### Exercise objective
Throughout the entries below, report every line where "position" is found.
[Opening Data in this exercise section]
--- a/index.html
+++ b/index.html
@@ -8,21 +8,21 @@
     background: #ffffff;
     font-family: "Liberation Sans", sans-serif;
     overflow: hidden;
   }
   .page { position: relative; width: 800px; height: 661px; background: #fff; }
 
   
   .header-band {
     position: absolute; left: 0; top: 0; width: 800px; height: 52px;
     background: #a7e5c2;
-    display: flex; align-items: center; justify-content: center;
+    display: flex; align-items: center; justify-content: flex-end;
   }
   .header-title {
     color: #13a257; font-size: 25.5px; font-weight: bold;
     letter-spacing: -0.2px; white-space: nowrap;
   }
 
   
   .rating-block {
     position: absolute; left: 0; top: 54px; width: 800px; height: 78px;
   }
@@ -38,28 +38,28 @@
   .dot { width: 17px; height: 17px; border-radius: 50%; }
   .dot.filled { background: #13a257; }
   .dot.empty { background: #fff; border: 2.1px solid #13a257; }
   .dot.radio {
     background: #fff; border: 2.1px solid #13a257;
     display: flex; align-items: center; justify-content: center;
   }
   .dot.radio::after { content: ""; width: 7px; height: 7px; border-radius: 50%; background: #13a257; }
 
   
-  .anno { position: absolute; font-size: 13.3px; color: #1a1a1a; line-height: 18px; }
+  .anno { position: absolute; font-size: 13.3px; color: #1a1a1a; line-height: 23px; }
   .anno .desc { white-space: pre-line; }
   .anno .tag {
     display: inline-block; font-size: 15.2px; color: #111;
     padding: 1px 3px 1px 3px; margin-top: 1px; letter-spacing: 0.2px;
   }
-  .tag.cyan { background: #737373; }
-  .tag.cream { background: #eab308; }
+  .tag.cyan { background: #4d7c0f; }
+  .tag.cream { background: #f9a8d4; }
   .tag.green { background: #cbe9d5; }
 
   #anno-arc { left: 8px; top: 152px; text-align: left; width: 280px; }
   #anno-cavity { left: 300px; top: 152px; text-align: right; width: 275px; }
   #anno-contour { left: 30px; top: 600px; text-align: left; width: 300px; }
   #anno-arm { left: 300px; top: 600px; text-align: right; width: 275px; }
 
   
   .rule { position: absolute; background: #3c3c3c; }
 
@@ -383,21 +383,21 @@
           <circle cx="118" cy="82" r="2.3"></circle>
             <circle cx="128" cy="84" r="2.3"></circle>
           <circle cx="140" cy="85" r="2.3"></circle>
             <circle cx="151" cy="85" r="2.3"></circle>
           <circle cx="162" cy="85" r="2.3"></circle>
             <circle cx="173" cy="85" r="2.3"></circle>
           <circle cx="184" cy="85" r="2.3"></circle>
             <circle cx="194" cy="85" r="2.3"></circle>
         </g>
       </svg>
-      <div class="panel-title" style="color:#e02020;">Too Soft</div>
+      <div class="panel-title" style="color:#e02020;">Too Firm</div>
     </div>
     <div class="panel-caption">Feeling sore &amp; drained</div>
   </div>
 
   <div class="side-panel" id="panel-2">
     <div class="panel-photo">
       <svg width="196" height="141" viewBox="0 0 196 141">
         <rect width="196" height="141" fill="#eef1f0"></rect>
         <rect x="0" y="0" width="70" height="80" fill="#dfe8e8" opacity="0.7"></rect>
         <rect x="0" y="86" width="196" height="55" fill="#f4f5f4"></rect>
[Closing Data in this exercise section]
[Opening Data in this exercise section]
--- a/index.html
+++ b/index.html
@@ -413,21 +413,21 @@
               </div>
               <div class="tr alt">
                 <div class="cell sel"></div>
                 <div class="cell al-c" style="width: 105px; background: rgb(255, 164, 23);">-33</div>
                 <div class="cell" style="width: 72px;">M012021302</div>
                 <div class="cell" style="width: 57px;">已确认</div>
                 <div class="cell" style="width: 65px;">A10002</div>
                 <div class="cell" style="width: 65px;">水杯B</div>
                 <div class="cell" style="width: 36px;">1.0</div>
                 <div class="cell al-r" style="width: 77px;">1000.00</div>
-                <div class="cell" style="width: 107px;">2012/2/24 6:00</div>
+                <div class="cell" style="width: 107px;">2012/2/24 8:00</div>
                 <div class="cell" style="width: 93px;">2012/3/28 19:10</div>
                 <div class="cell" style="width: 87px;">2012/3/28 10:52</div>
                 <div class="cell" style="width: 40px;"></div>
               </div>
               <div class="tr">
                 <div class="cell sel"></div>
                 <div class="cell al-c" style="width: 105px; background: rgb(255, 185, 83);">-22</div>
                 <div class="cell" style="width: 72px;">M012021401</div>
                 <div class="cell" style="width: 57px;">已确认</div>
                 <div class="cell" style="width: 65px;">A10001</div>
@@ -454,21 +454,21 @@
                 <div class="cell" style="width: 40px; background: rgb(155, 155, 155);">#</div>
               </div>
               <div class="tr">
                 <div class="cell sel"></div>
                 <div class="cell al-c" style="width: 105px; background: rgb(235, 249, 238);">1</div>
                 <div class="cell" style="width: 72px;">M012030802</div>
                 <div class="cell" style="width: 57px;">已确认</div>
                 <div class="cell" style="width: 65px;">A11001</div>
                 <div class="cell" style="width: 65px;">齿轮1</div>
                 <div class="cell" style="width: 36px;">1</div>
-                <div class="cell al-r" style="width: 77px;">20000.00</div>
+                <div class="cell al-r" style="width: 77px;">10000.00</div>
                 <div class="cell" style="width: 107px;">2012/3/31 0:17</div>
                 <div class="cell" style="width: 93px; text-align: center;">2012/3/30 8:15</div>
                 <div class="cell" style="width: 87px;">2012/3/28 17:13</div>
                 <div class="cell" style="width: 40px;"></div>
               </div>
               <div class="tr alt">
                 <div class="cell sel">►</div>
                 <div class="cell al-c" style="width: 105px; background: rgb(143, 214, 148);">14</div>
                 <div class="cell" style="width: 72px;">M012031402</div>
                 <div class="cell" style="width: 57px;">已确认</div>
[Closing Data in this exercise section]
### Answer section
   .page { position: relative; width: 800px; height: 661px; background: #fff; }
     position: absolute; left: 0; top: 0; width: 800px; height: 52px;
     position: absolute; left: 0; top: 54px; width: 800px; height: 78px;
-  .anno { position: absolute; font-size: 13.3px; color: #1a1a1a; line-height: 18px; }
+  .anno { position: absolute; font-size: 13.3px; color: #1a1a1a; line-height: 23px; }
   .rule { position: absolute; background: #3c3c3c; }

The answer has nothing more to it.